Whether developments in Afghanistan will more closely resemble those in Iraq in the future – with frequent abductions, car bombs and suicide attacks – depends in large part on how the kidnapping is resolved. If the hostages are eventually killed, local analysts and intelligence officers expect the situation to become worse.
But even if the case were to be resolved peacefully, it is unrealistic to expect a quick improvement in the security situation. The government is weak, international troops few, and the Taliban remains a threat, especially since they continue to operate with little difficulty in Pakistan.
Daan van der Schriek is a freelance journalist based in Kabul, Afghanistan. He has covered Central Asia and the Caucasus for several years. He holds an MASc in Central Asian Politics from SOAS in London and an MA in Russian and Russian Studies at the University of Amsterdam.
Notes:
1. Michael Bhatia, Kevin Lanigan, Philip Wilkinson, Minimal Investments, Minimal Results: The Failure of Security Policy in Afghanistan, Afghanistan Research & Evaluation Unit (AREU) Briefing Paper, June 2004.

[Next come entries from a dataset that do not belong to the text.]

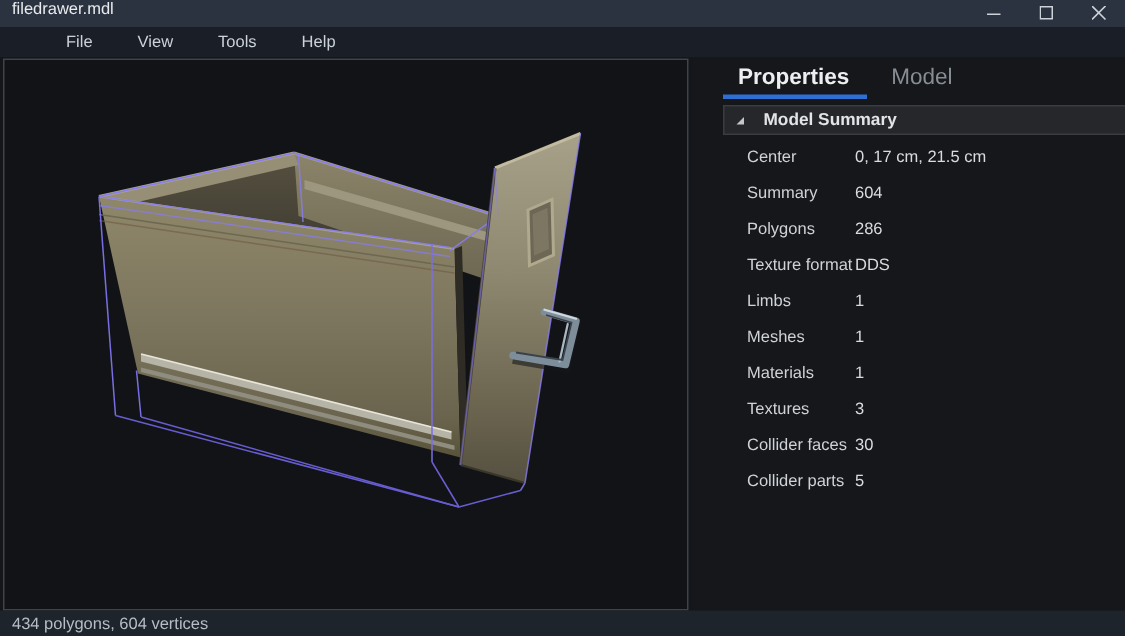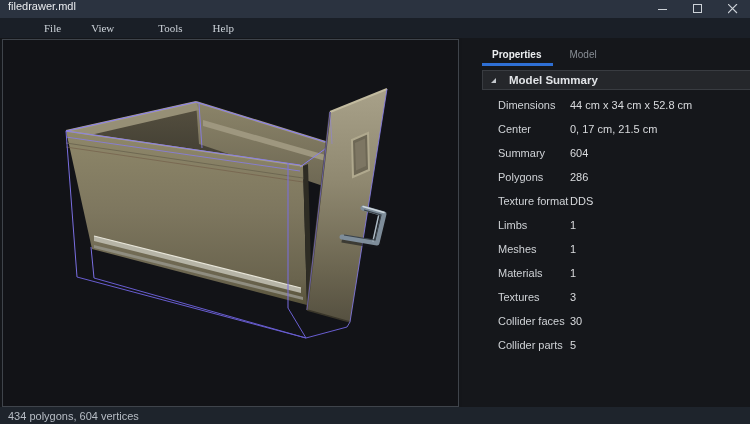"File" .menubar { font-family: Liberation Serif, serif -> none }
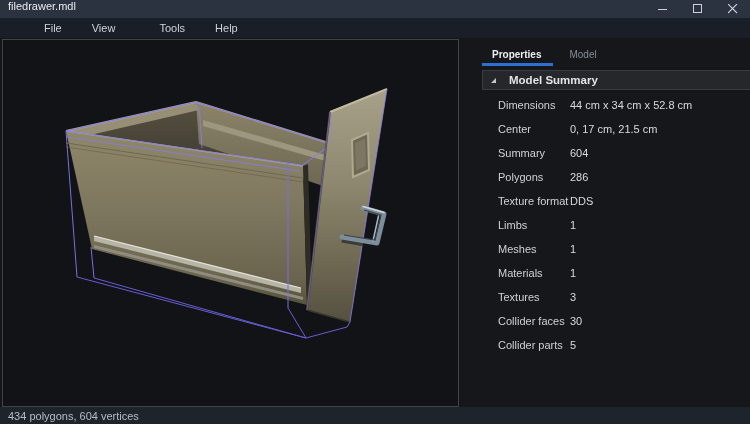"Tools" .menu-item:nth-child(3) { margin-left: 32px -> 18px }
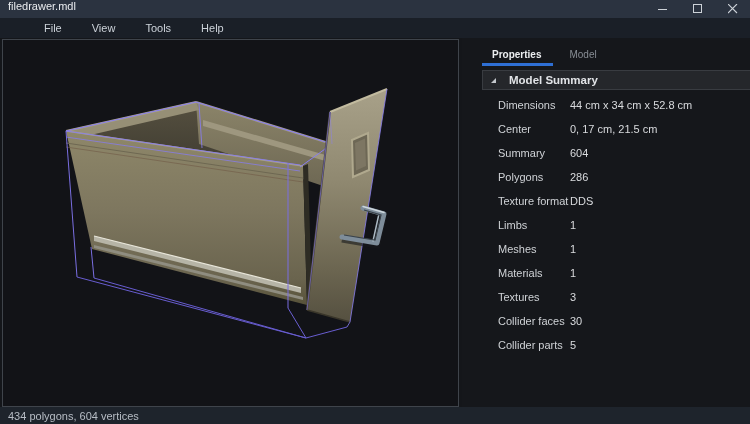"Properties" .tab { font-size: 10px -> 15px }
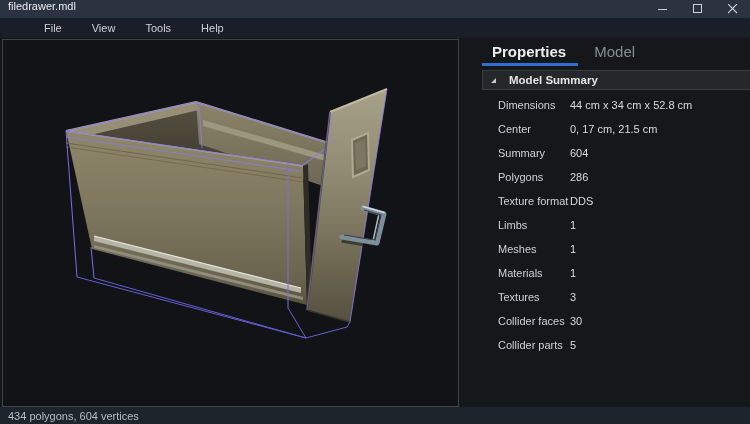"Dimensions" div.prop-row { html: <div> <span>Dimensions</span> <span>44 cm x 34 cm x 52.8 cm</span> </div> -> none }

2. These and other quotes of Nick Downie are taken from an interview with Mr Downie on October 30, 2004, in Kabul.
3. Interview with Thomas Muller, AREU communications manager, October 28, 2004, in Kabul.
4. Most of the information on the resurgent Taliban in this article comes from: Laxman Bahroo, The Resurgent Taliban: A Bitter Harvest, Bharat Rakshak Monitor, Vol. 6(2), November-December 2003; www.bharat-rakshak.com/MONITOR/ISSUE6-3/bahroo.html
5. These and other quotes of Vikram Parekh come from an interview with Mr Parekh on November 1, 2004, in Kabul.
6. Conversation with ISAF intelligence officer, October 6, 2004, in Kabul.
7. Interview with Western security consultant, October 25, 2004, in Kabul.